Dataset items -
=== Begin Enclosure ===

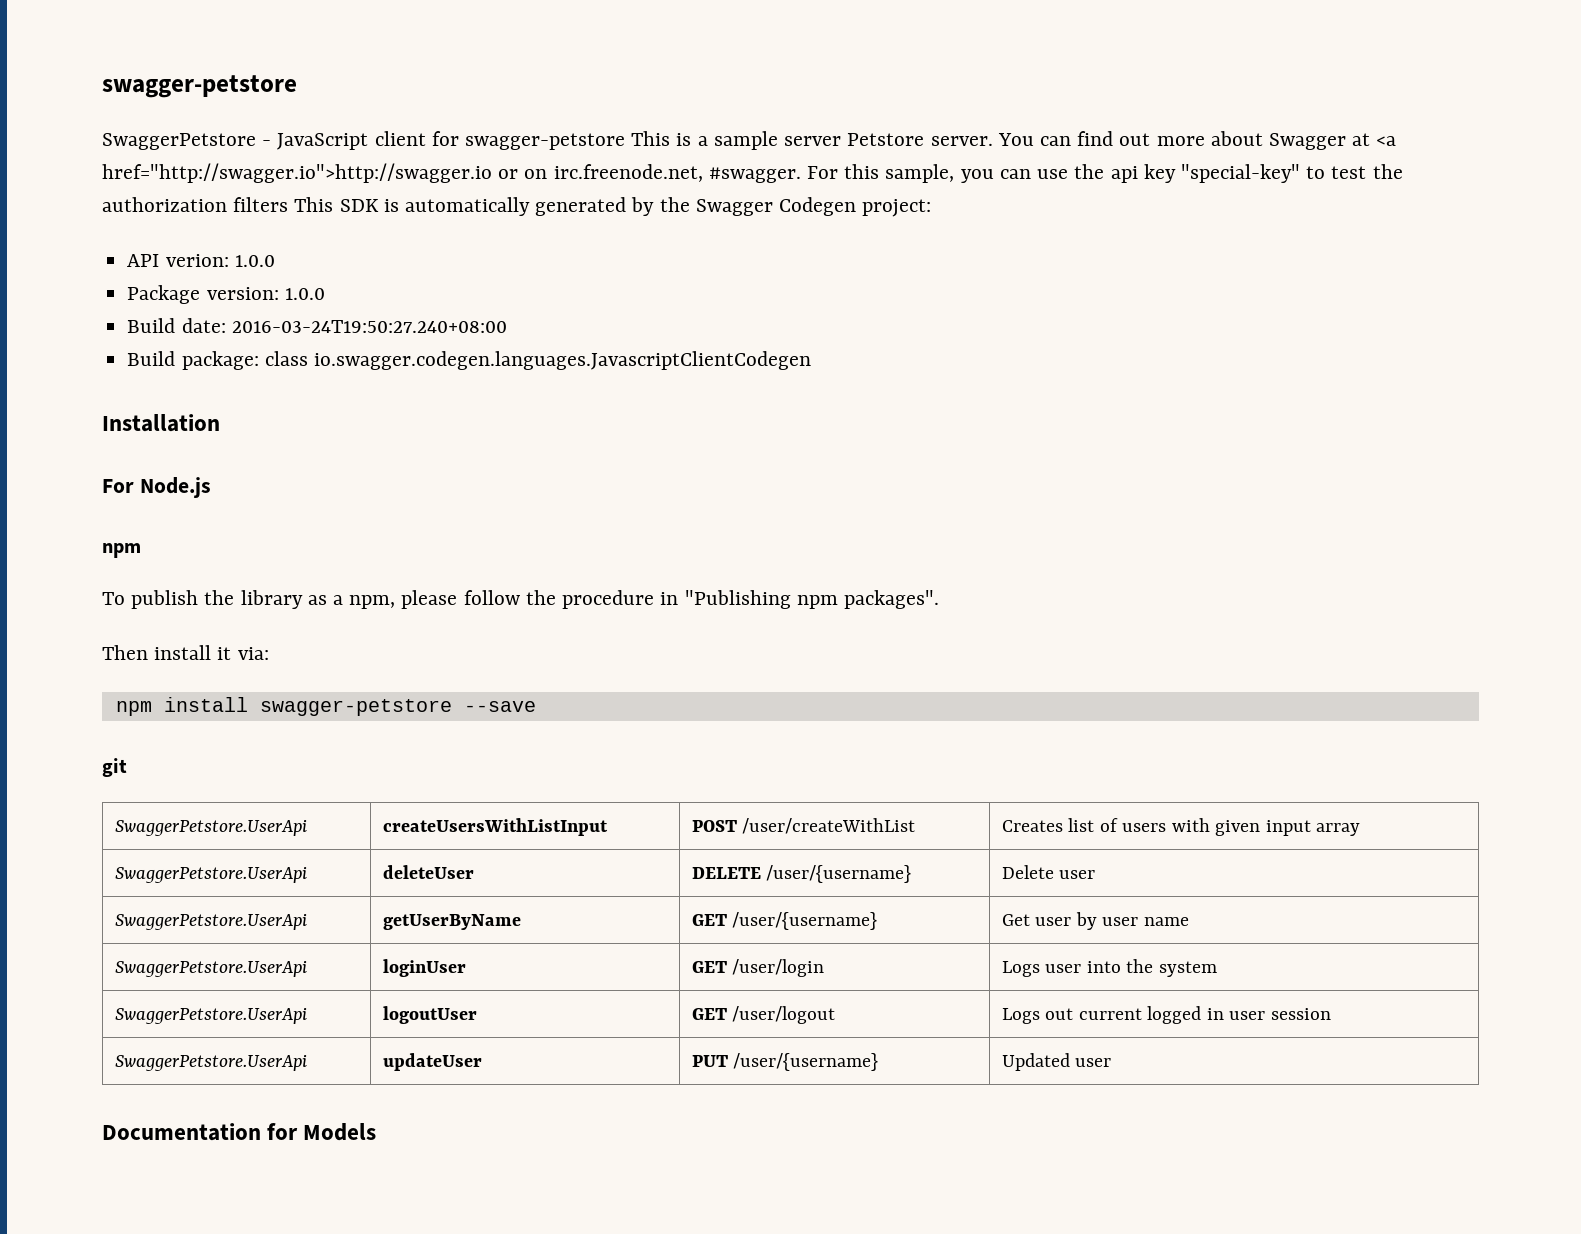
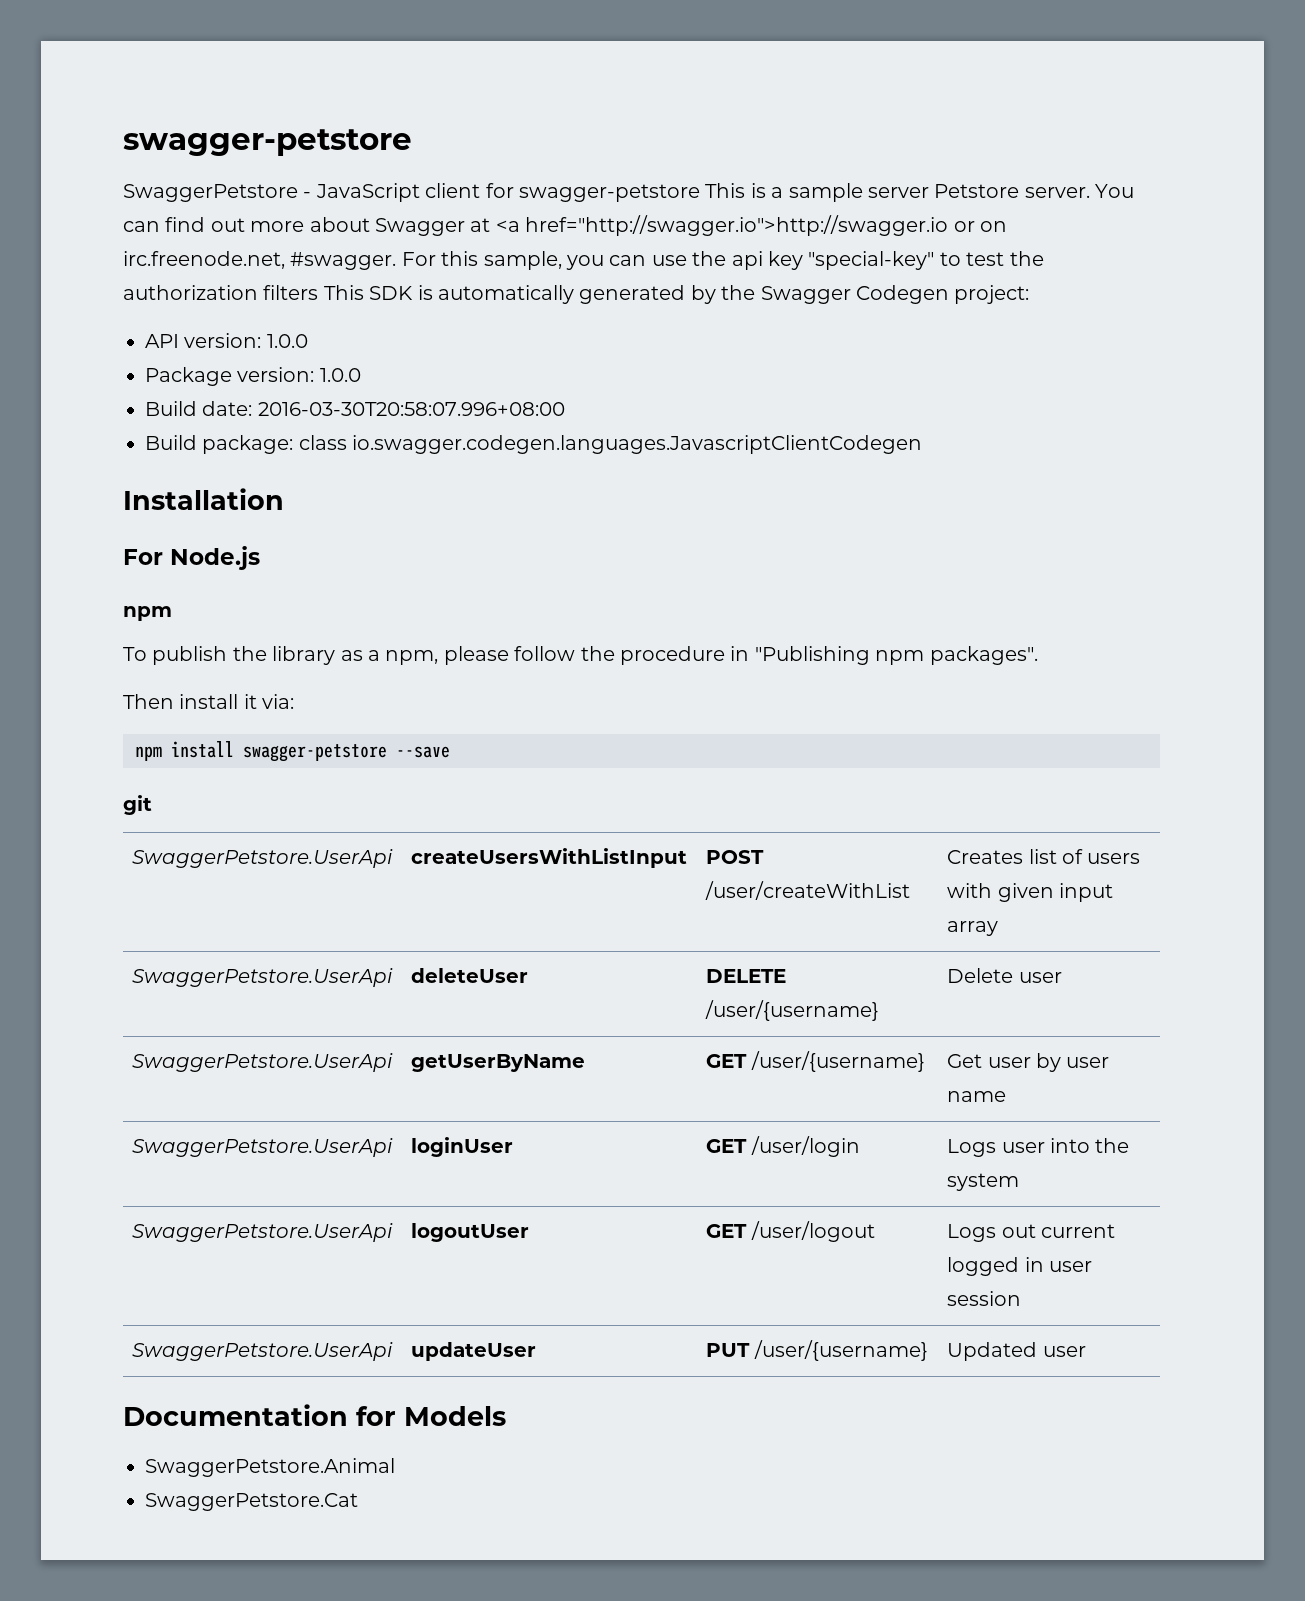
[165,254,229,267] verion: -> [184,333,262,348] version:
[231,320,507,333] 2016-03-24T19:50:27.240+08:00 -> [257,402,565,416] 2016-03-30T20:58:07.996+08:00
(377, 1132) none -> [145,1458,395,1477] [145,1493,358,1511] // SwaggerPetstore.Animal // SwaggerPetstore.Cat

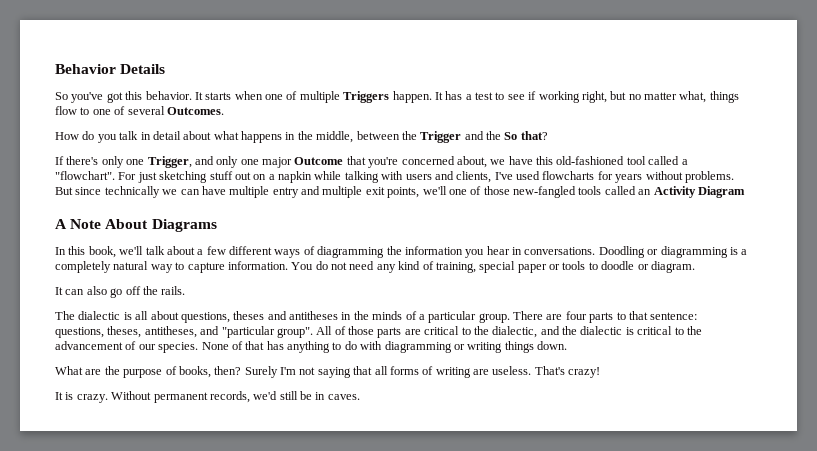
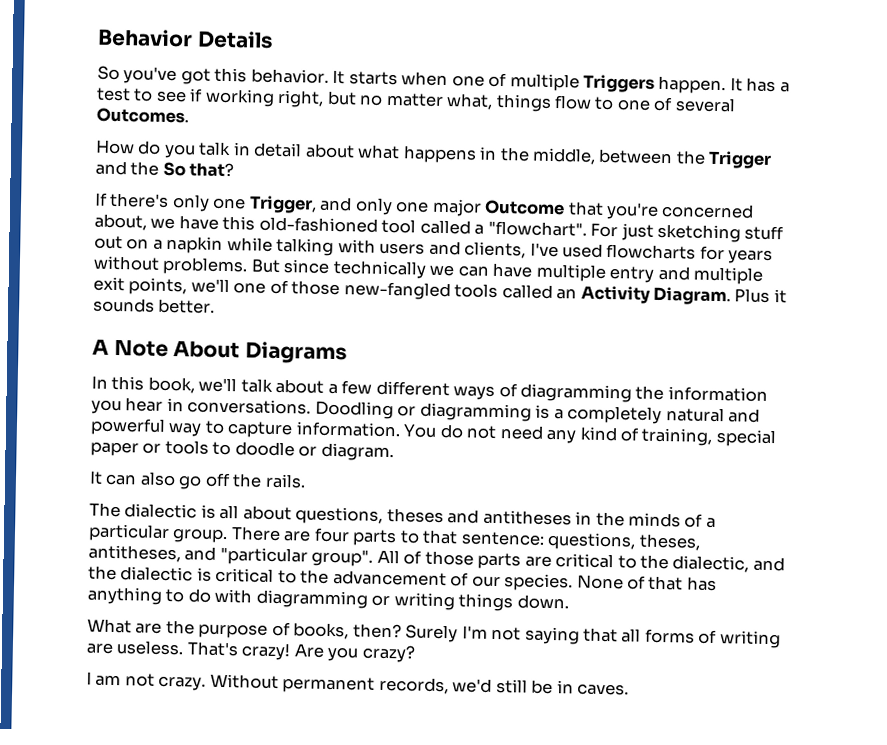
[697,186,745,198] Diagram -> [653,286,787,306] [93,297,216,314] Diagram. Plus it sounds better.
(149, 265) none -> [728,408,761,423] [90,417,166,436] and powerful
[55,392,74,400] // It is -> [293,643,415,663] [86,671,155,687] Are you crazy? // I am not

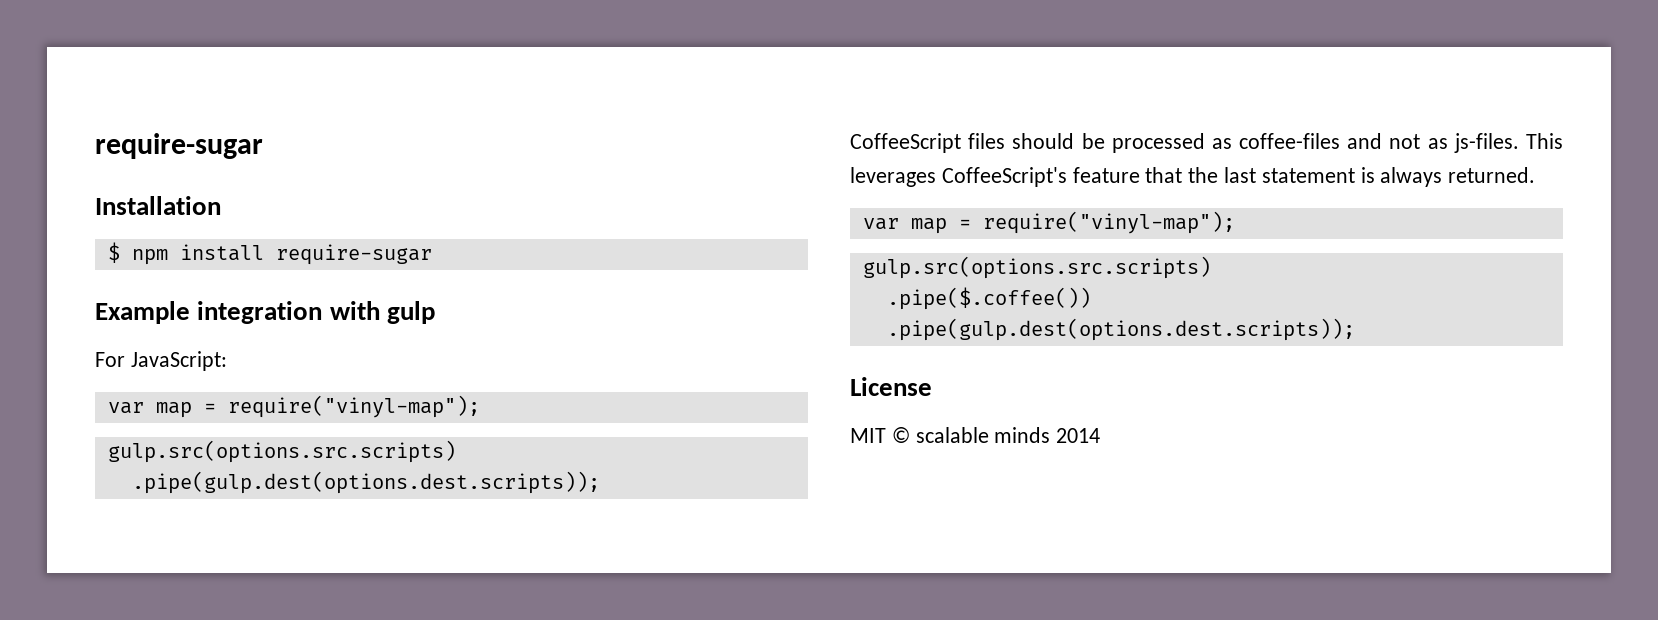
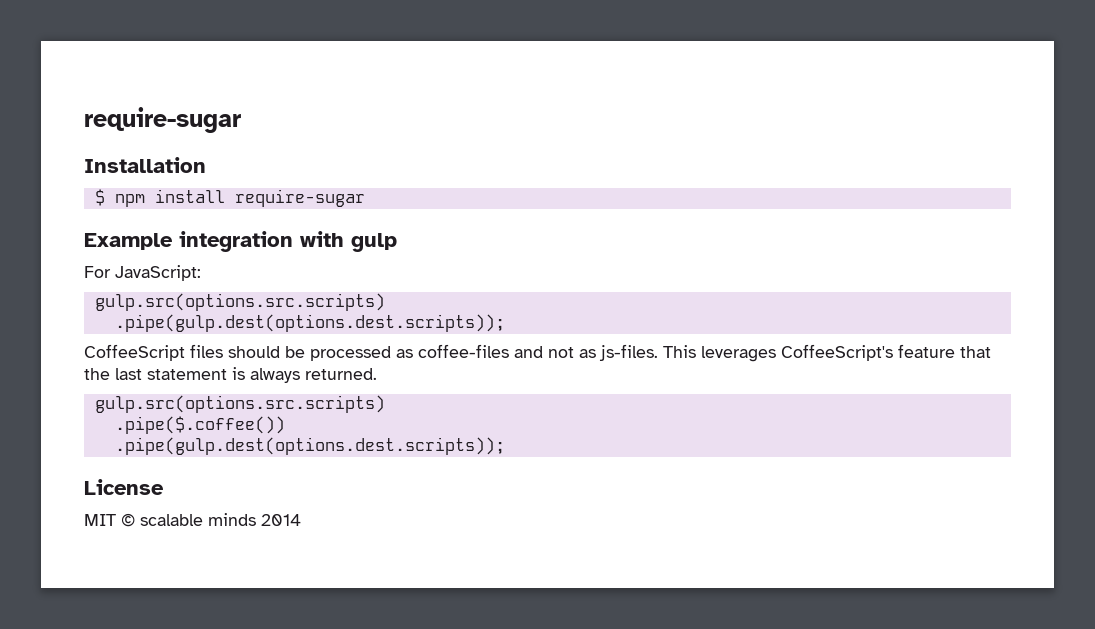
[107,395,480,418] // var map = require("vinyl-map"); -> (201, 273) none
[862,211,1235,234] // var map = require("vinyl-map"); -> (377, 374) none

=== End Enclosure ===

THE PROBLEM - Word for word, copy out each record; do not include pictures.

FINISHED TASK -
[165,254,229,267] verion: -> [184,333,262,348] version:
[231,320,507,333] 2016-03-24T19:50:27.240+08:00 -> [257,402,565,416] 2016-03-30T20:58:07.996+08:00
(377, 1132) none -> [145,1458,395,1477] [145,1493,358,1511] // SwaggerPetstore.Animal // SwaggerPetstore.Cat

[697,186,745,198] Diagram -> [653,286,787,306] [93,297,216,314] Diagram. Plus it sounds better.
(149, 265) none -> [728,408,761,423] [90,417,166,436] and powerful
[55,392,74,400] // It is -> [293,643,415,663] [86,671,155,687] Are you crazy? // I am not

[107,395,480,418] // var map = require("vinyl-map"); -> (201, 273) none
[862,211,1235,234] // var map = require("vinyl-map"); -> (377, 374) none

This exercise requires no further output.